APPRECIATION

‘Alice’ was there for lots of kids

6/2/2014
BY HANK STUEVER
WASHINGTON POST
Davis
Davis

Demographically, most American TV watchers have only ever known The Brady Bunch in syndication — a phenomenally successful rerun that reruns even now, 40 years after the show was canceled at the end of its fifth season. Beneath its perpetual ability to keep us aghast at the fashion, décor, lingo, and the most corny and tentative notions of counterculture in the 1970s, The Brady Bunch remains a permanent touchstone.

Hearing about the death on Sunday of 88-year-old actress Ann B. Davis, who is remembered best for playing the fictional Brady family’s live-in housekeeper, Alice Nelson, I immediately and wistfully thought of what it felt like, in grade school and middle school, to come home every afternoon to an empty house.
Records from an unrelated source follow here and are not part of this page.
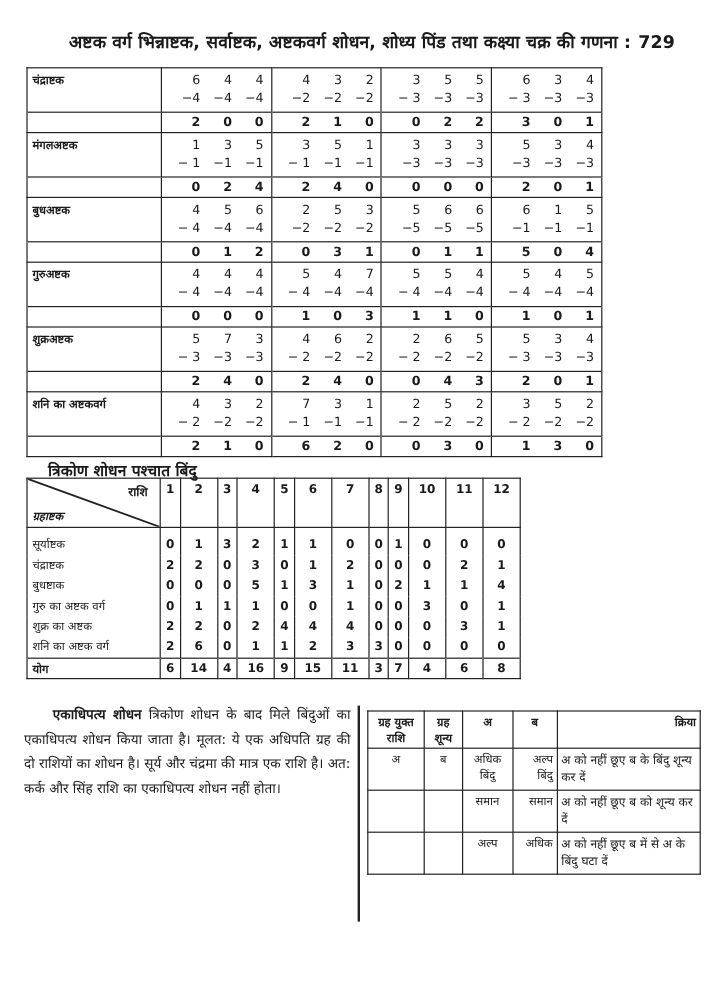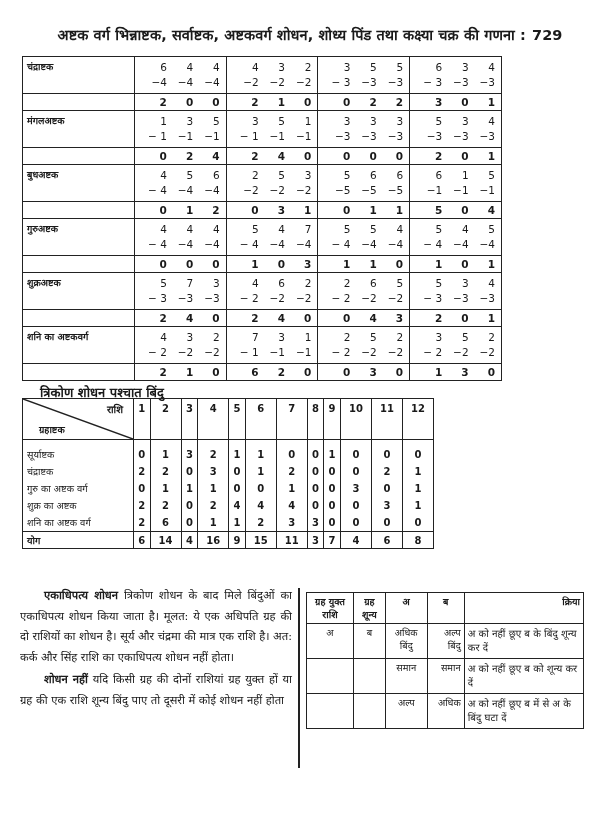--- a/index.html
+++ b/index.html
@@ -34,7 +34,7 @@
   #t2 thead th.corner { width: 110px; position: relative; padding: 0; }
   .corner .diag { position: absolute; left: 0; top: 0; width: 100%; height: 100%; }
   .corner .rashi { position: absolute; right: 10px; top: 3px; font-size: 10px; font-weight: bold; }
-  .corner .graha { position: absolute; left: 16px; bottom: 3px; font-size: 9.5px; font-weight: bold; }
+  .corner .graha { position: absolute; left: 4px; bottom: 3px; font-size: 9.5px; font-weight: bold; font-style: italic; }
   #t2 tbody td { height: 17px; line-height: 17px; font-weight: bold; }
   #t2 tbody tr:first-child td { padding-top: 6px; }
   #t2 tbody td.rowlabel { text-align: left; padding-left: 4px; font-size: 9.5px; font-weight: normal; }

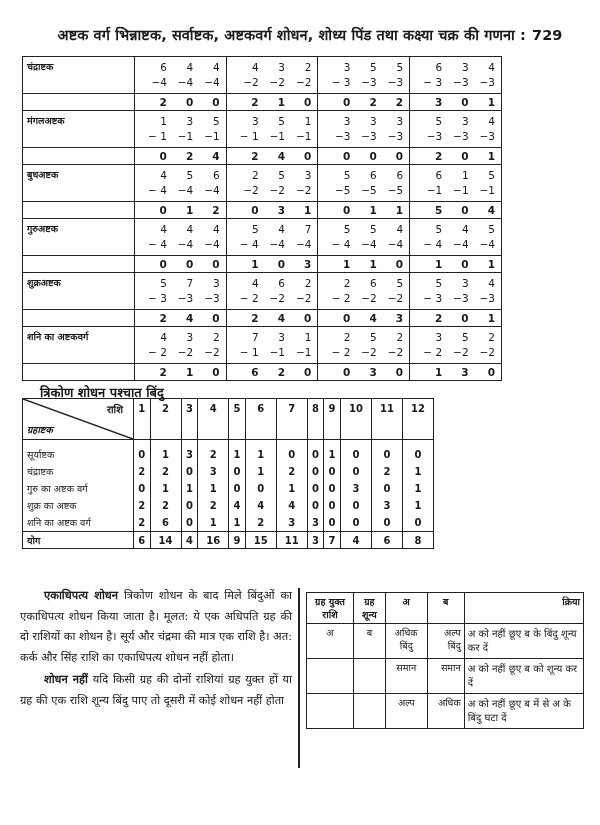--- a/index.html
+++ b/index.html
@@ -622,6 +622,21 @@
         <td>1</td>
       </tr>
       <tr>
+        <td class="rowlabel">बुधष्टाक</td>
+        <td>0</td>
+        <td>0</td>
+        <td>0</td>
+        <td>5</td>
+        <td>1</td>
+        <td>3</td>
+        <td>1</td>
+        <td>0</td>
+        <td>2</td>
+        <td>1</td>
+        <td>1</td>
+        <td>4</td>
+      </tr>
+      <tr>
         <td class="rowlabel">गुरु का अष्टक वर्ग</td>
         <td>0</td>
         <td>1</td>

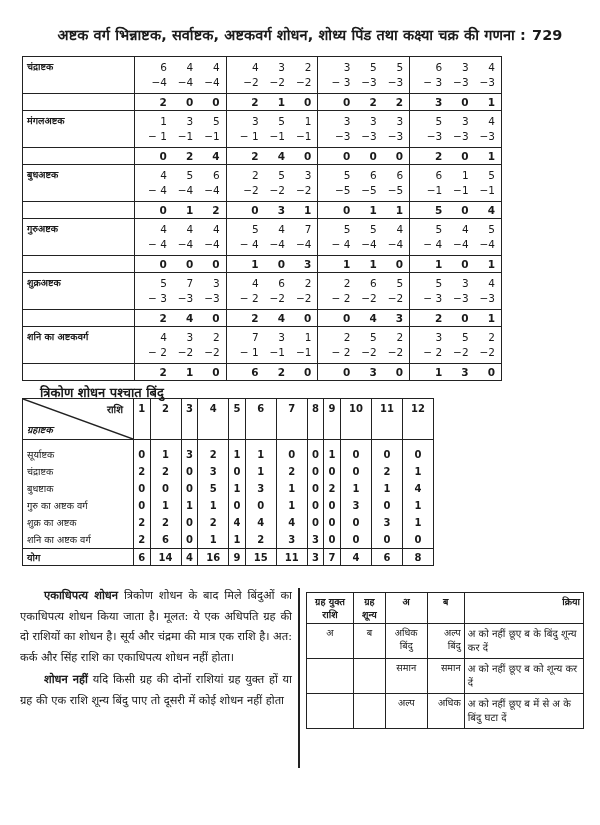--- a/index.html
+++ b/index.html
@@ -703,7 +703,6 @@
 
 <div class="para-block">
   <p class="indent"><b>एकाधिपत्य शोधन</b><span> त्रिकोण शोधन के बाद मिले बिंदुओं का एकाधिपत्य शोधन किया जाता है। मूलत: ये एक अधिपति ग्रह की दो राशियों का शोधन है। सूर्य और चंद्रमा की मात्र एक राशि है। अत: कर्क और सिंह राशि का एकाधिपत्य शोधन नहीं होता।</span></p>
-  <p class="indent"><b>शोधन नहीं</b><span> यदि किसी ग्रह की दोनों राशियां ग्रह युक्त हों या ग्रह की एक राशि शून्य बिंदु पाए तो दूसरी में कोई शोधन नहीं होता</span></p>
 </div>
 <div class="vrule"></div>
 

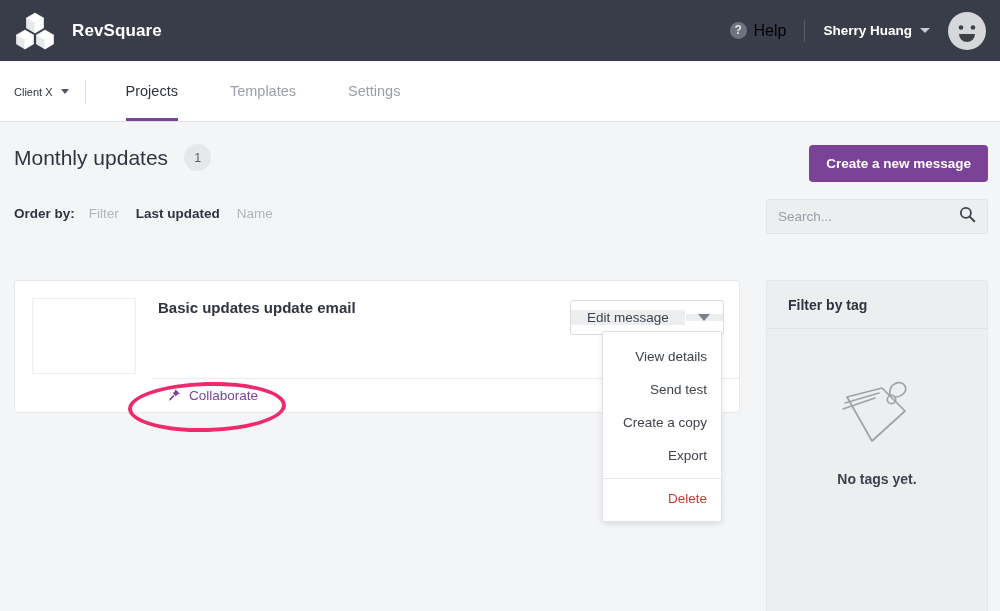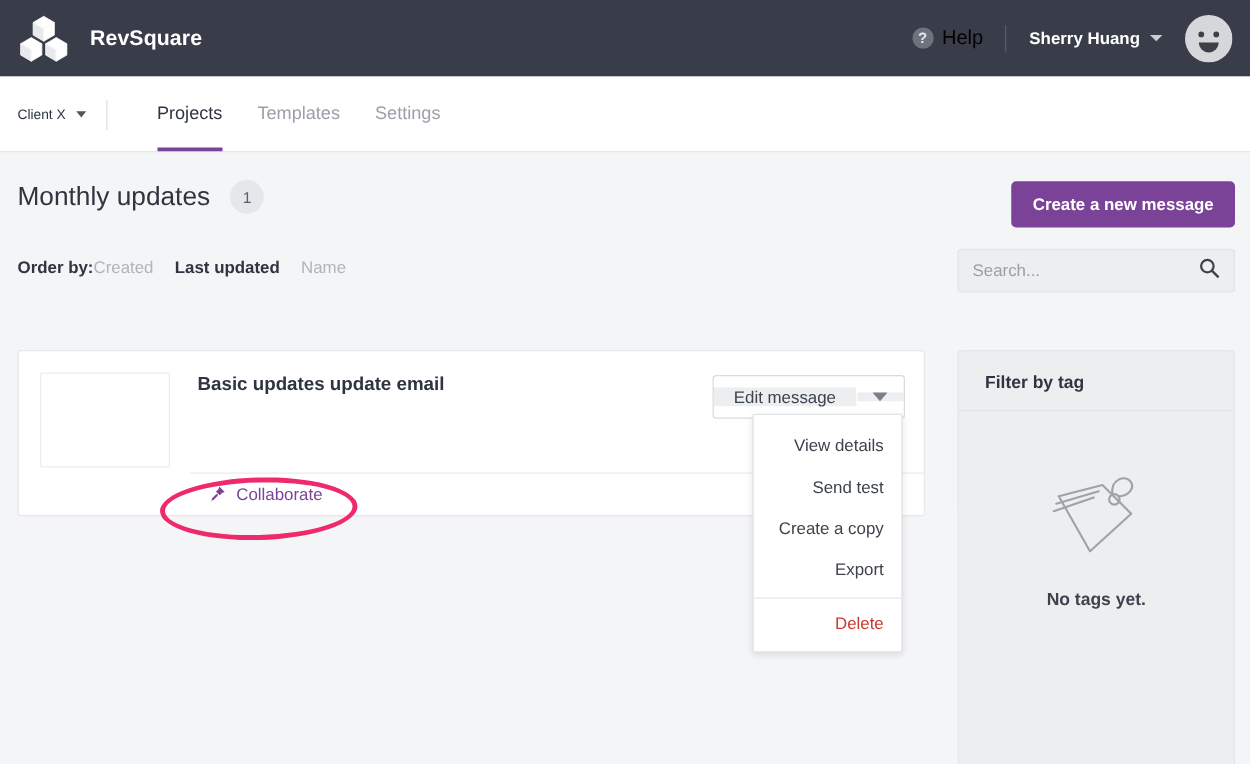--- a/index.html
+++ b/index.html
@@ -58,7 +58,7 @@
     border-top: 5px solid #51565f;
   }
   .nav-divider { width: 1px; height: 24px; background: #dcdfe4; align-self: center; }
-  .tabs { display: flex; align-items: stretch; height: 100%; margin-left: 26px; }
+  .tabs { display: flex; align-items: stretch; height: 100%; margin-left: 26px; gap: 24px; }
   .tab {
     display: flex; align-items: center; padding: 0 14px;
     font-size: 14.5px; color: #9a9fa8; height: 100%;

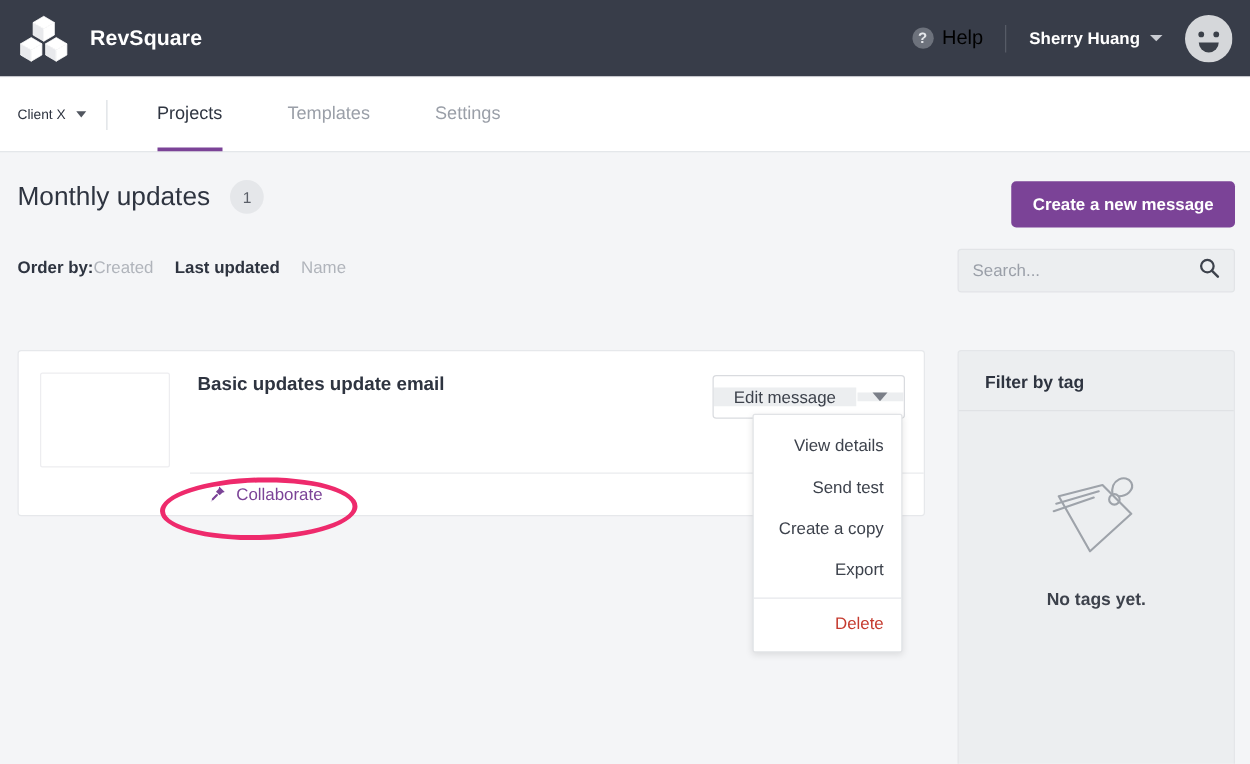--- a/index.html
+++ b/index.html
@@ -90,7 +90,7 @@
   }
 
   .orderby-row { position: absolute; left: 14px; top: 84px; display: flex; align-items: center; }
-  .orderby-label { font-size: 13.5px; color: #2e3440; font-weight: bold; }
+  .orderby-label { font-size: 13.5px; color: #2e3440; font-weight: bold; margin-right: 14px; }
   .sort-opt { font-size: 13.5px; color: #b0b4bb; margin-right: 17px; cursor: pointer; }
   .sort-opt.active { color: #2e3440; font-weight: bold; }
 

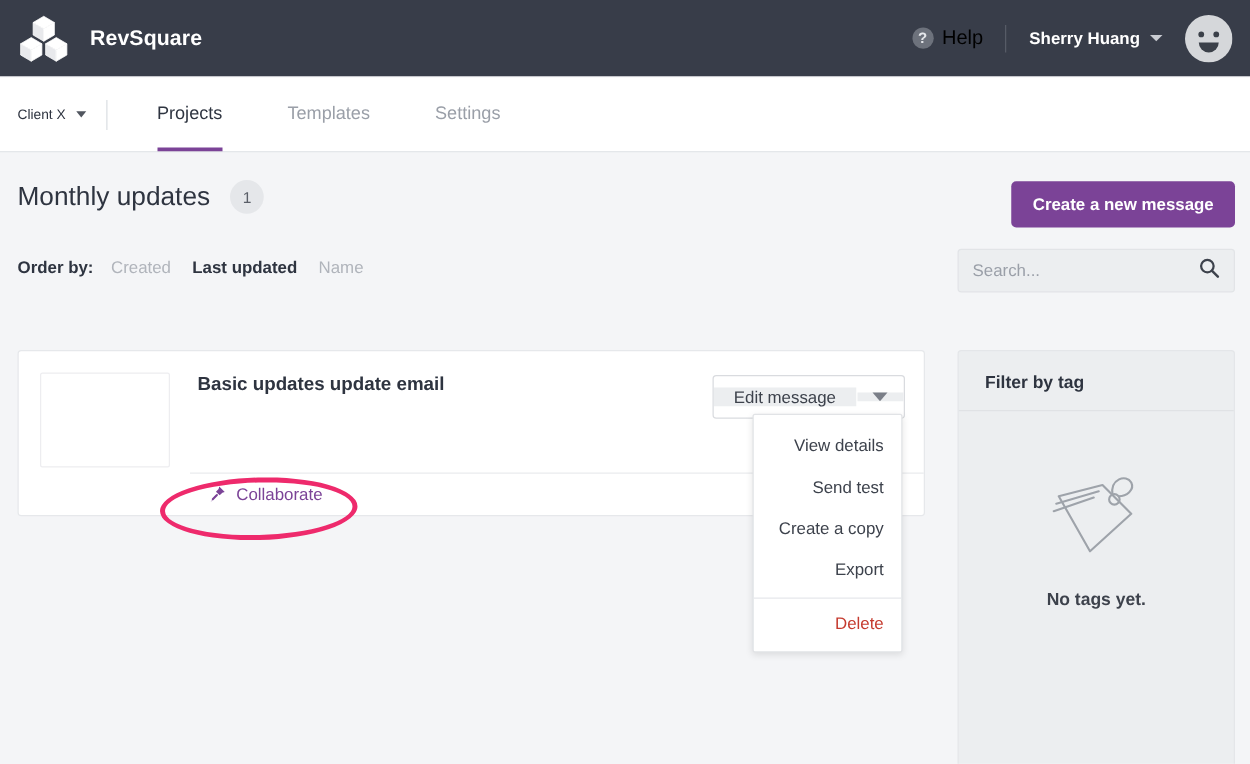--- a/index.html
+++ b/index.html
@@ -265,7 +265,7 @@
 
     <div class="orderby-row">
       <span class="orderby-label">Order by:</span>
-      <span class="sort-opt">Created</span>
+      <span class="sort-opt">Filter</span>
       <span class="sort-opt active">Last updated</span>
       <span class="sort-opt">Name</span>
     </div>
Like The Brady Bunch, being a so-called latchkey kid was a byproduct of the ’70s.

Some of us knew it was our job to fend for ourselves for a couple hours between 3:30 and 5:30 each day.

But we were not entirely alone when we had reruns. No matter how empty the house was when you got home, you could turn on the TV just as the theme song began (“Here’s the story. . .”) and Alice was there, in the center of that joyful, blended-family Brady Bunch grid. She offered cookies and milk and sound advice.

The years went by, the 117 Brady Bunch episodes kept rerunning (the Grand Canyon trip, the Hawaii trip; Davy Jones dropping by, Joe Namath dropping by; Jan buying a wig, Peter’s voice cracking) and Alice kept filling some need for nurture. The entire premise of the show seemed to acknowledge, at least in subtext, that Alice was filling the need that Carol Brady (Florence Henderson) could not fill: Ann B. Davis was the better mother.

But television could never let on about that. The jokes they wrote for Alice had an outdated and intentionally broad and hammy quality to them. Davis was already a two-time Emmy winning comic actress (as Schultzy, the Gal Friday character on NBC’s The Bob Cummings Show in the 1950s) when she took the Brady gig. She made Alice’s wisecracks and goofy physicality seem perfectly natural.

Robert Reed, who played father Mike Brady, went to his grave still grumbling about the insipidness of the show; Davis seemed to exult in it.

Viewers, especially children, were meant to understand that Alice was “old,” or was at least feeling the first pangs of decline. (In fact, Davis was in her 40s during The Brady Bunch’s run.) Dancing the hula or unwisely having a go on a trampoline, Alice seemed prone to lower-back strain and assorted pratfalls which caused her employers and their children to squeal with laughter at her expense — oh, Alice.

People look at The Brady Bunch now and bring too many questions to it: Why did the Bradys need a full-time, live-in housekeeper? Why did Mike Brady, an architect, design the house with just one bathroom for the kids? If they loved her like family, why did they make Alice wear a uniform?

I hardly questioned it as a child. I envied the activity, the noise, the laughter, the good cheer, the sunshine, the talent shows, the vacations.

I envied the brothers, the sisters, the cohesion, the Alice-ness of it all. Latchkey kids were especially attuned to The Brady Bunch’s nonsense, but we sensed the safety in it.

So Alice was imaginary.

What a wonderful person to have around anyhow, if only on TV, just in case we felt alone.